◆ **TO DO**: Write the full listing out again, word for word, but omit the pictures.

----- DATA FOR REVIEW

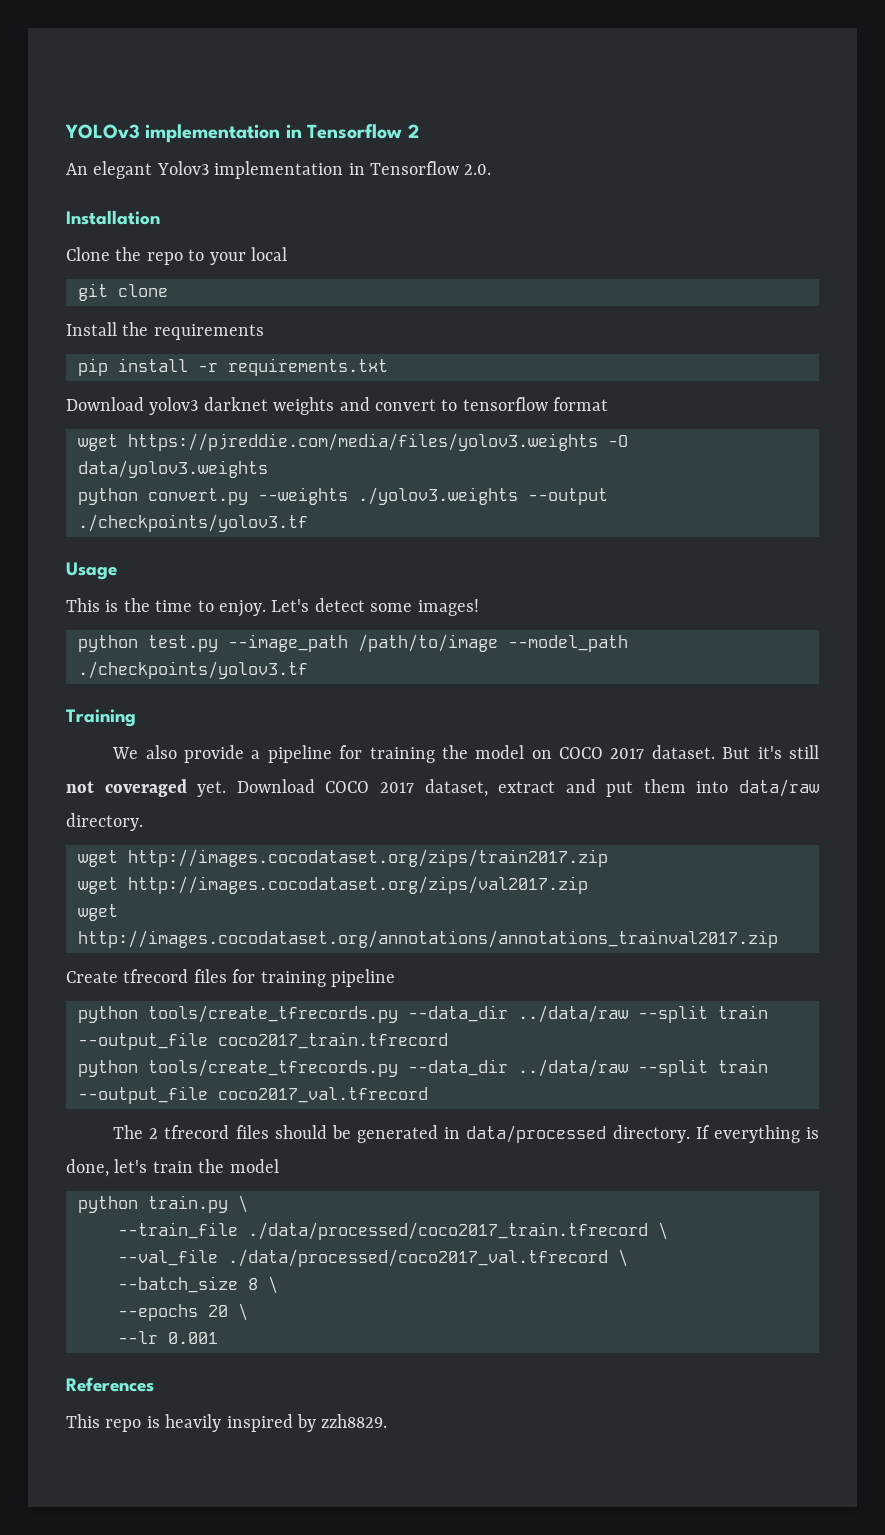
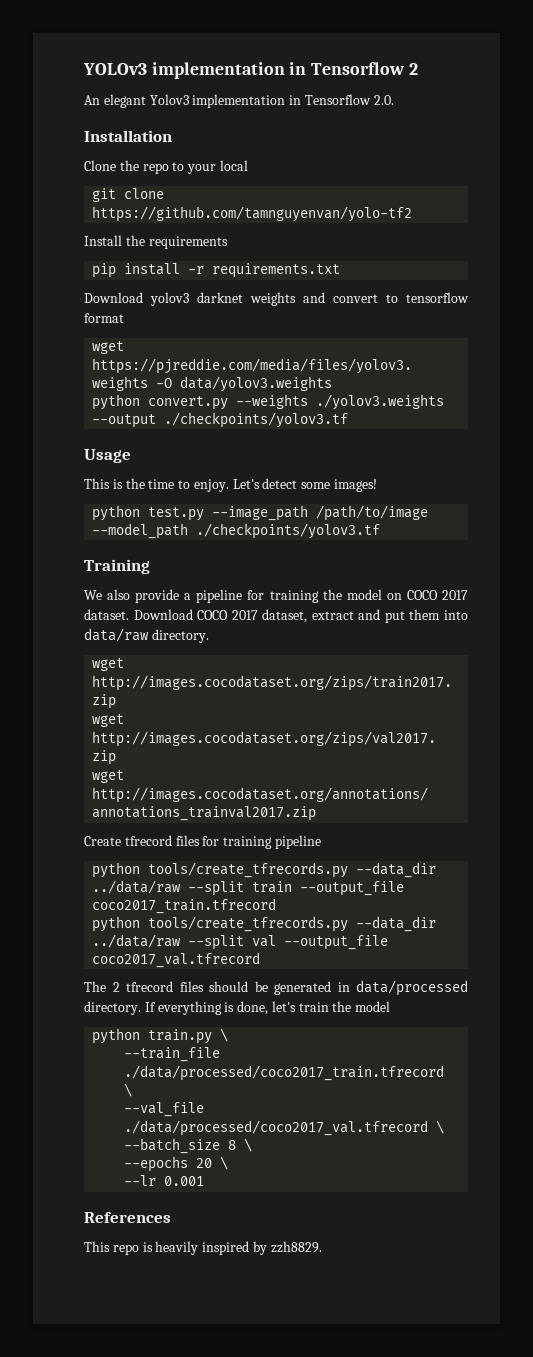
(168, 290) none -> [92,206,413,222] https://github.com/tamnguyenvan/yolo-tf2
[722,745,820,759] [66,779,227,797] But it's still not coveraged yet. -> (129, 614) none
[718,1059,768,1073] train -> [252,935,277,947] val

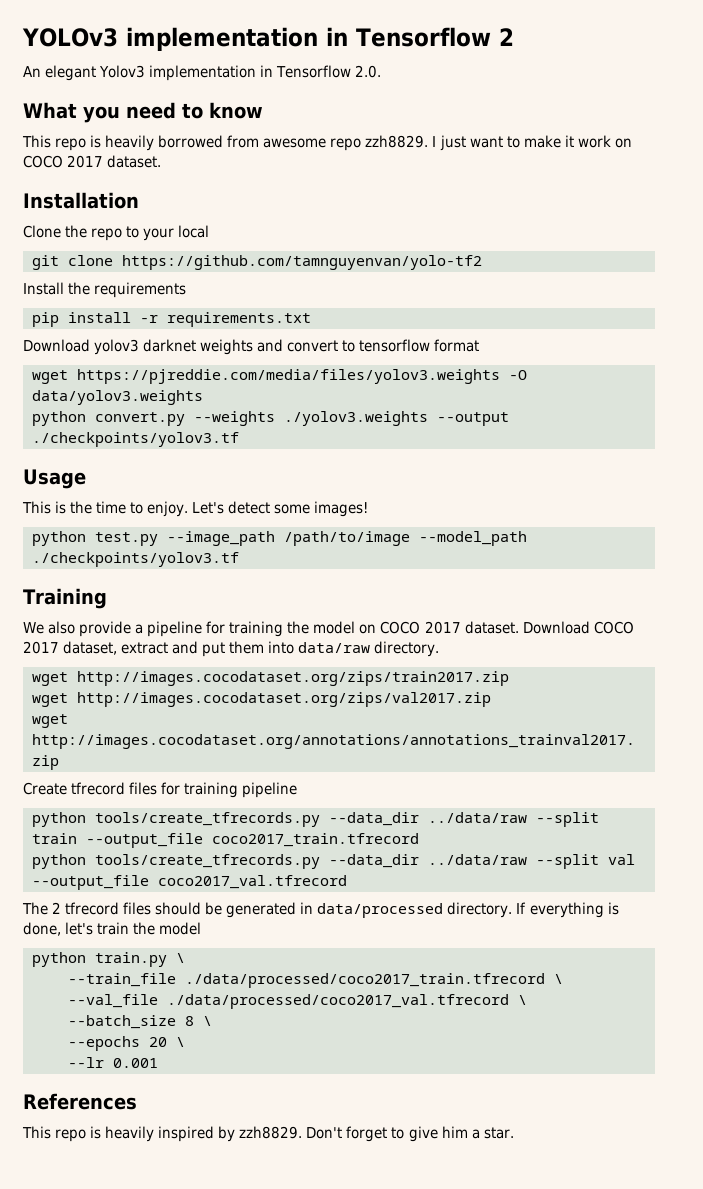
(394, 100) none -> [23,102,263,123] [22,135,632,151] [23,155,162,168] // What you need to know // This repo is heavily borrowed from awesome repo zzh8829. I just want to make it work on COCO 2017 dataset.
(322, 1247) none -> [306,1126,514,1142] Don't forget to give him a star.

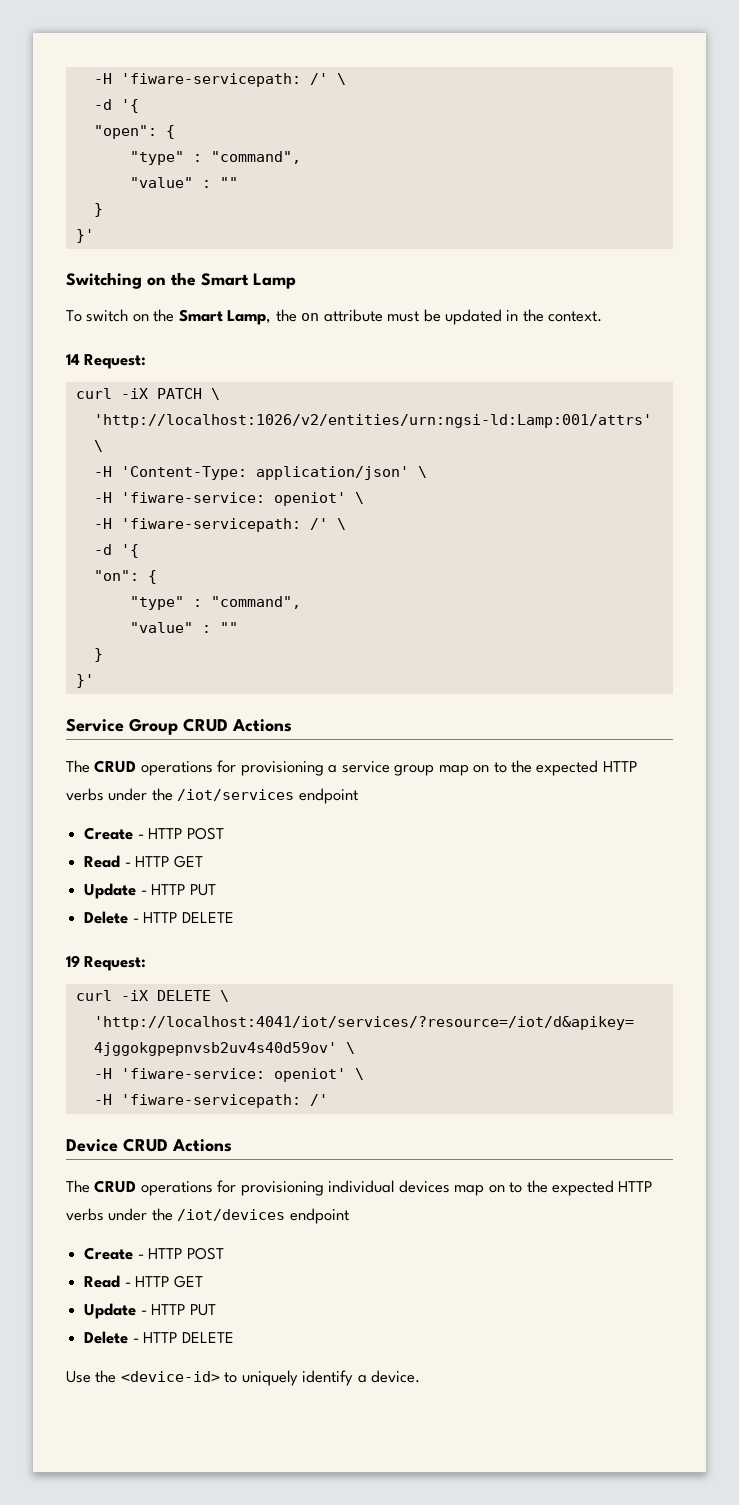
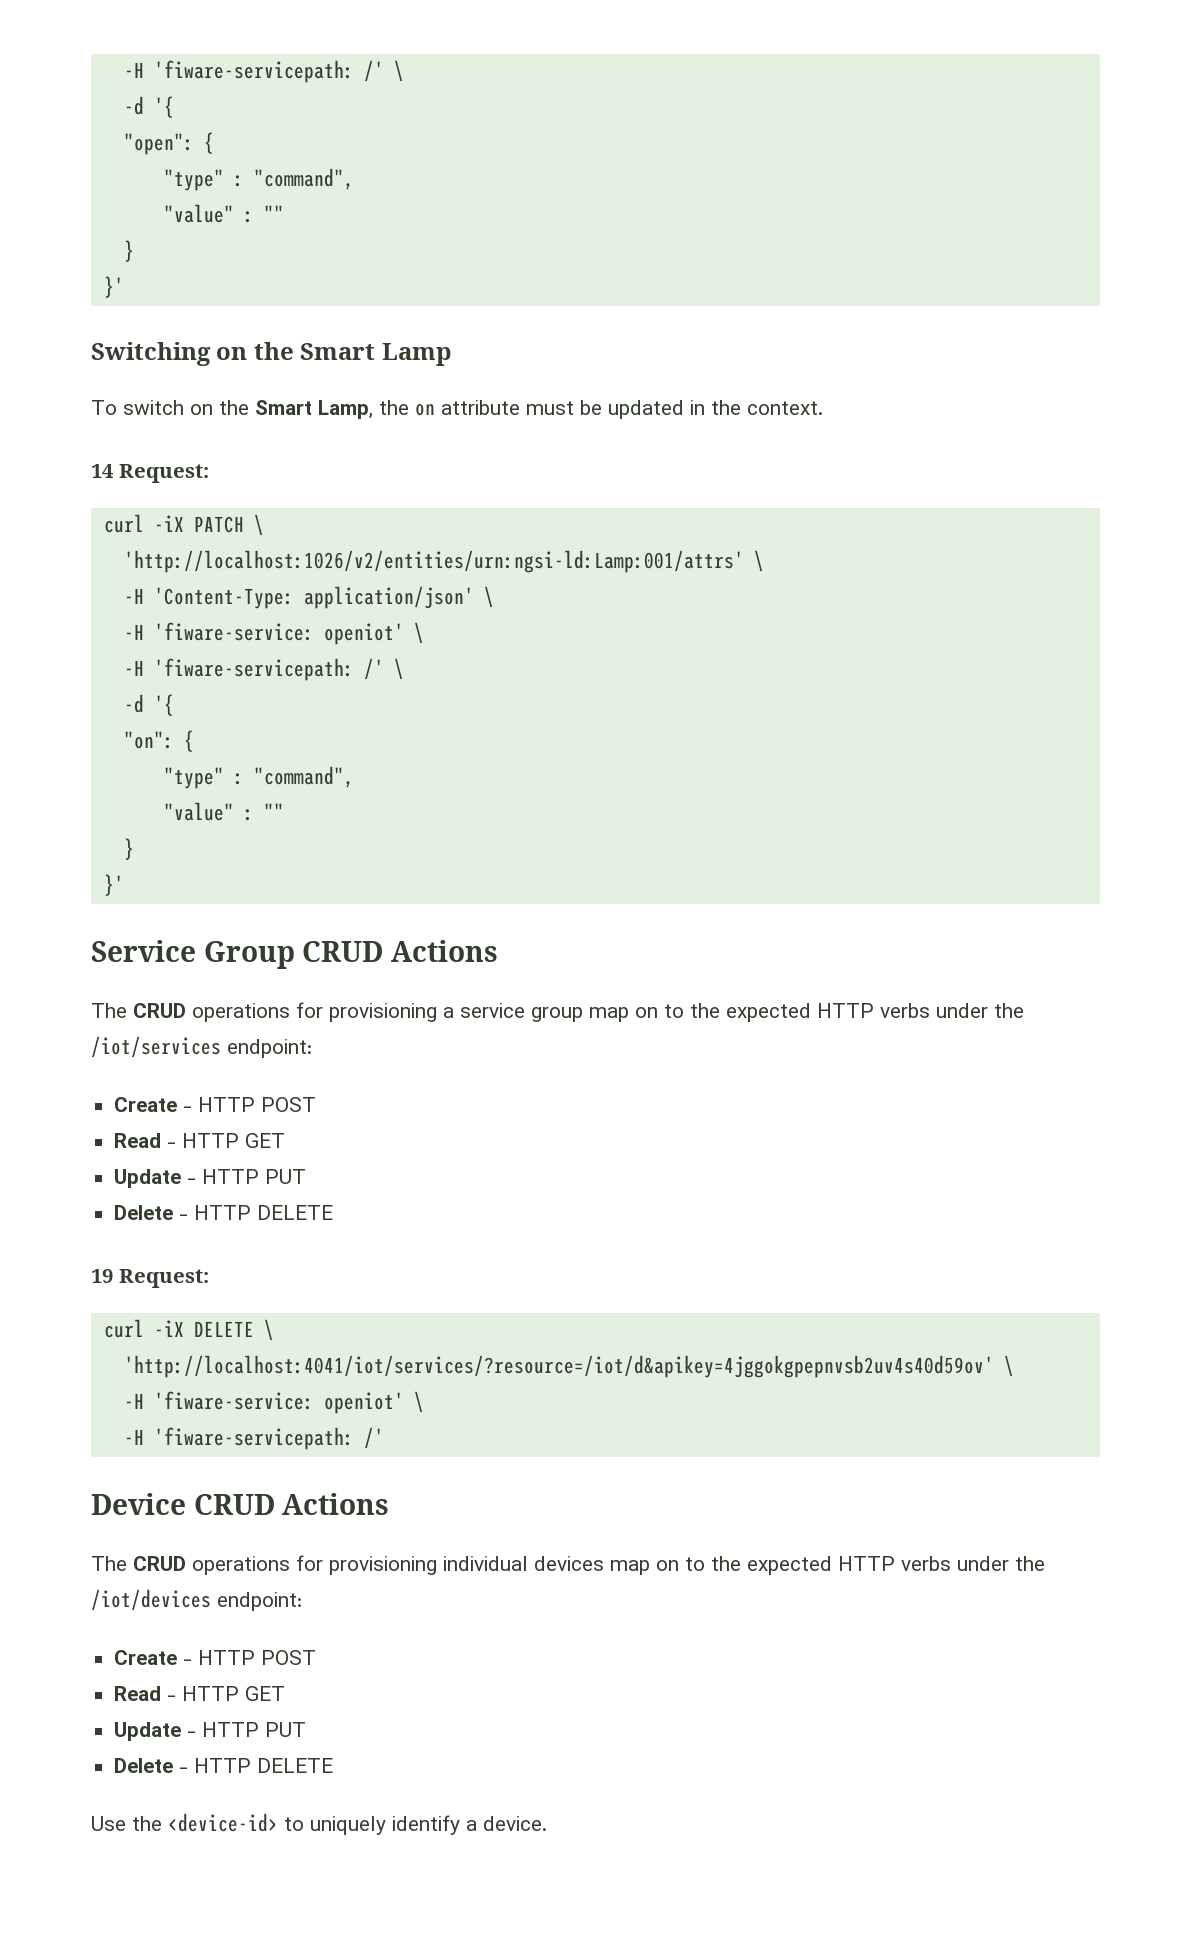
[298,788,358,804] endpoint -> [227,1039,312,1058] endpoint:
[289,1208,349,1224] endpoint -> [217,1592,302,1611] endpoint:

----------

◆ **RESULT**:
(168, 290) none -> [92,206,413,222] https://github.com/tamnguyenvan/yolo-tf2
[722,745,820,759] [66,779,227,797] But it's still not coveraged yet. -> (129, 614) none
[718,1059,768,1073] train -> [252,935,277,947] val

(394, 100) none -> [23,102,263,123] [22,135,632,151] [23,155,162,168] // What you need to know // This repo is heavily borrowed from awesome repo zzh8829. I just want to make it work on COCO 2017 dataset.
(322, 1247) none -> [306,1126,514,1142] Don't forget to give him a star.

[298,788,358,804] endpoint -> [227,1039,312,1058] endpoint:
[289,1208,349,1224] endpoint -> [217,1592,302,1611] endpoint:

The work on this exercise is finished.